Features

A Survey Of International Small Press Comics

One of the interesting things about reading current comics is the truly international reach that small press artists now have. Thanks in large part to the internet, artists have a chance at reaching audiences from across the globe. It's not just the web, however—in what seems like a fulfillment of Dylan Horrocks's Hicksville, minicomics and handsome books are appearing from countries not necessarily known for their alt-comics scenes. In this column, I'll be looking at comics by cartoonists from Poland, Latvia, England, Ireland, the Netherlands, and Turkey. (I'm still waiting for the Mongolian mini-comics mentioned in Hicksville to show up on my doorstep.) As a critic, I feel lucky that English's status as the cultural lingua franca encourages cartoonists to write in English or at least provide translations. 

Zakkum (Turkish for "oleander") is the first comic by German visual artist Beldan Sezen, who currently makes Amsterdam her home but is of Turkish descent. It's published by the British concern Treehouse Press, and is part of a trend that includes many of the comics in this survey: multinational cooperation and outreach in the search for new talent. This 45-page "graphic murder mystery" starts with a character (who is basically a fictional stand-in for the author) receiving a package from an aunt back in Turkey who believes she's in danger, and then receives word from home that the aunt is dead. Sezen creates her own particular brand of noir with simple, chunky, and powerful figures. She then uses washed-out photographs and collages to create her backgrounds, evoking noir without resorting to visual cliches. For night scenes, she employs double-exposed photographs to create light-on-black backgrounds. For action scenes, she uses icons to depict dialogue to keep the reader moving quickly from image to image. There's a series of pages where the narrator goes from explaining how she wants to dig up the body of her dead aunt to doing so with a friend (praying to Allah all the way) to falling into bed with her ex to trying to make herself heard in an Istanbul gay dance club. Sezen's ability to speed up and slow down her pacing as needed makes this a satisfying read.

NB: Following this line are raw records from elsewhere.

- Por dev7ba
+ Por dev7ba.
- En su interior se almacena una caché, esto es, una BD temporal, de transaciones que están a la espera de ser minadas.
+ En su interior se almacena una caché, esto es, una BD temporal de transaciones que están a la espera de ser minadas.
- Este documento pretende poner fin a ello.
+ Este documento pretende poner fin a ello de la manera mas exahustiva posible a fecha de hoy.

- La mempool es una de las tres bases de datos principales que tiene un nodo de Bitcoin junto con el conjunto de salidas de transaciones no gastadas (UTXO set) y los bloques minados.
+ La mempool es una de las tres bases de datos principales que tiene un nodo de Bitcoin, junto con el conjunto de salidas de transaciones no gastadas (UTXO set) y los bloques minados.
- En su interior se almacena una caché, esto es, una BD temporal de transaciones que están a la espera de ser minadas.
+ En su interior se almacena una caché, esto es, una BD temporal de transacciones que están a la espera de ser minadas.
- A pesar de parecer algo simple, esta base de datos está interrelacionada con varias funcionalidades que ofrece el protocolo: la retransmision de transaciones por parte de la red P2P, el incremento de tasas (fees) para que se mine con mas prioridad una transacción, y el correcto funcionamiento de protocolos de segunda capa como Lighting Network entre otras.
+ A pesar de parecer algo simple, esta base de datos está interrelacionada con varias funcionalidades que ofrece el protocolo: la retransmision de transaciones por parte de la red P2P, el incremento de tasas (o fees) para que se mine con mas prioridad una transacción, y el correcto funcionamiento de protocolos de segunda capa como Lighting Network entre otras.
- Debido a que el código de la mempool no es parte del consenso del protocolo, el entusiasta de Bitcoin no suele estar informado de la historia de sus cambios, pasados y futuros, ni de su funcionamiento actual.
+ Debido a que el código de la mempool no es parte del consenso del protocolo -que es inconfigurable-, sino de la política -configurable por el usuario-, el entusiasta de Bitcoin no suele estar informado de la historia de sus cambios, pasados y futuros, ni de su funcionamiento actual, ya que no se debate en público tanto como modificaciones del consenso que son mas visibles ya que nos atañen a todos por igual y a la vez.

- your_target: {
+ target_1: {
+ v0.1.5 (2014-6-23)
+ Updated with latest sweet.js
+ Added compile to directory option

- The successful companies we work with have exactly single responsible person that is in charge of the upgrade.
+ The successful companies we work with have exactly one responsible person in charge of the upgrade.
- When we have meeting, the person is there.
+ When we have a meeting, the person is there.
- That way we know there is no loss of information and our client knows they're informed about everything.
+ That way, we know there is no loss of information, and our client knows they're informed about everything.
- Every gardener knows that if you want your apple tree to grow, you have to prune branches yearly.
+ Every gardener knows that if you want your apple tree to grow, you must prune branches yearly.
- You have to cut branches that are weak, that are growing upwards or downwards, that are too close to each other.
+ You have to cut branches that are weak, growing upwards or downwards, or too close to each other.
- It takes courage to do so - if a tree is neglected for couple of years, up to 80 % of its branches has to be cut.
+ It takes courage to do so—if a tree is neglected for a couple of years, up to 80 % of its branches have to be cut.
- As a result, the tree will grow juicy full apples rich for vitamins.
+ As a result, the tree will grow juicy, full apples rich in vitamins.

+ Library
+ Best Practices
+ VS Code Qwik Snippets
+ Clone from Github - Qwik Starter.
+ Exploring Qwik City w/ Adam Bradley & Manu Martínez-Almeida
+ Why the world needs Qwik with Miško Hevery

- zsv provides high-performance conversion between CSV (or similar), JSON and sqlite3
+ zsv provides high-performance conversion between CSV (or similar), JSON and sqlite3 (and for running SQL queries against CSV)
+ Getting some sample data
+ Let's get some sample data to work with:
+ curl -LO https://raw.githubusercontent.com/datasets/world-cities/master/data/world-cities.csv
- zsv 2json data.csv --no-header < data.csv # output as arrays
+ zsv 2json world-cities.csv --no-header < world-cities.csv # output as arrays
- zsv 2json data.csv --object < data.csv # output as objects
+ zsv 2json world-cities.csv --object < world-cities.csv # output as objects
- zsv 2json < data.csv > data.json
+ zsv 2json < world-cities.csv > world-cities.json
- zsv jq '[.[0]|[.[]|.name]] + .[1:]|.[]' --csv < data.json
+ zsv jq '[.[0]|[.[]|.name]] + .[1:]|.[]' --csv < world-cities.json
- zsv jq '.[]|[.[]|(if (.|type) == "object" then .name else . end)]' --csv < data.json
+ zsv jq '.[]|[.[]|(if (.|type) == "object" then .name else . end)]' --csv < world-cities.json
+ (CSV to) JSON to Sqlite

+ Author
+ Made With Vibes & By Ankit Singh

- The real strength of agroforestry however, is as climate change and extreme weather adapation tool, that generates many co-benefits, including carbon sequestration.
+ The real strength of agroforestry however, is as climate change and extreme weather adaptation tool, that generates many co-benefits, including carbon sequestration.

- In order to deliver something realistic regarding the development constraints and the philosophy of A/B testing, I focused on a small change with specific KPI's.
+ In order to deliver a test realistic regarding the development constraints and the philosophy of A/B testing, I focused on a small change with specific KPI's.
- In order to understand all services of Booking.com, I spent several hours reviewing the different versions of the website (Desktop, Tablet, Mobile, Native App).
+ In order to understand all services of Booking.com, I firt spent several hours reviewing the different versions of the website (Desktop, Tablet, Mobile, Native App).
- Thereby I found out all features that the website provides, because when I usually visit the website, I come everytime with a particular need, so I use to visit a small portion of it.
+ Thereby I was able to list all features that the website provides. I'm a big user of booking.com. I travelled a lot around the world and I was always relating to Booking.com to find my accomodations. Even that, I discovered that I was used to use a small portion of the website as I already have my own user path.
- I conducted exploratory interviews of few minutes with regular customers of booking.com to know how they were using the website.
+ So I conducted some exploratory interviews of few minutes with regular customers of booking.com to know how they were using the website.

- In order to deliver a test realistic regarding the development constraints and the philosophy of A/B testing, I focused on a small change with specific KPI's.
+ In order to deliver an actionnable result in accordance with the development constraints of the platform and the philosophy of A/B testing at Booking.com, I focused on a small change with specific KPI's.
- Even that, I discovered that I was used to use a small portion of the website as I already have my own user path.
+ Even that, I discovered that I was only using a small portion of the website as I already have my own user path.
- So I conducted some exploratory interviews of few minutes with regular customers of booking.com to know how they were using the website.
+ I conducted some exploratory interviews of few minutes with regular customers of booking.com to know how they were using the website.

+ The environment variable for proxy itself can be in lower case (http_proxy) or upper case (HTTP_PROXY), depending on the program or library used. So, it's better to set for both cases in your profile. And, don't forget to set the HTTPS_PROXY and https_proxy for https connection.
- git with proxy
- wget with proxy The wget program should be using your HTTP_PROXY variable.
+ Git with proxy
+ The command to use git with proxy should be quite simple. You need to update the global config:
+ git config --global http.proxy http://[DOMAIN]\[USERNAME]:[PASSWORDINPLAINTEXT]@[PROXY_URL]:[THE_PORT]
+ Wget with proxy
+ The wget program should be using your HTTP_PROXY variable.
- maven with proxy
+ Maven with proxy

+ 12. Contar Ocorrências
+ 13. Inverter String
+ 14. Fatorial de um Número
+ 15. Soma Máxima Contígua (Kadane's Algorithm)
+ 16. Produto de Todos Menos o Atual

Sezen's narrator makes for an unusual protagonist, especially as certain things about her sexuality that seem to be implied become explicit halfway through the story, turning the noir detective stereotype on its ear. While possessing a decidedly feminine body, the narrator's style of dress and swagger make her a fitting hard-boiled detective, even as she has to navigate the conservatism of Istanbul. Halfway through, she even meets up with her own femme fatale of sorts, though her ex-girlfriend winds up being one of the keys that cracks the case. Queer identity enters the story as what appears to be a side distraction, then winds up being the key not only to the murder mystery but also to the secondary twist that accompanies the epilogue. Sezen cleverly puts together the clues for the reader, using a key linguistic distinction to divert attention from a set of clues, and leaves the reader as aghast as the narrator at the end, when the real identity of the killer is revealed. Sezen plays against the hipness and self-righteous awareness of her detective in regards to her sexuality, which winds up leading to her downfall. There's a lot going on in this short comic that obliterates the boundary between genre work and personal work.

That a British concern published an artist from the Netherlands should not be surprising. International lines are often blurred and altogether absent in many of these comics. For example, the third issue of the New British Comics anthology is edited by Polish national Karol Wisniewski, who publishes each issue in both English and Polish. His time spent in the U.K. inspired him to create this anthology, which is solid if generally unremarkable. There's not much rhyme or reason to its contents, other than the way they display the variety of comics available in Britain. The thin line of Paul O'Connell is a pleasure to see in strips about Alfred Hitchcock as a practical joker and a bumbling handyman whose mere presence causes chaos. The Scottish team of Craig Collins and Iain Laurie contribute the latest in their humorous, Lovecraft-influenced horror stories about an old man who hears the call of an ancient threat, grudgingly puts on a mask, grabs an axe, and goes to his basement to deal with it. Laurie's line possesses a quiet intensity marked by an almost pointillist quality that is contrasted by blunt uses of black.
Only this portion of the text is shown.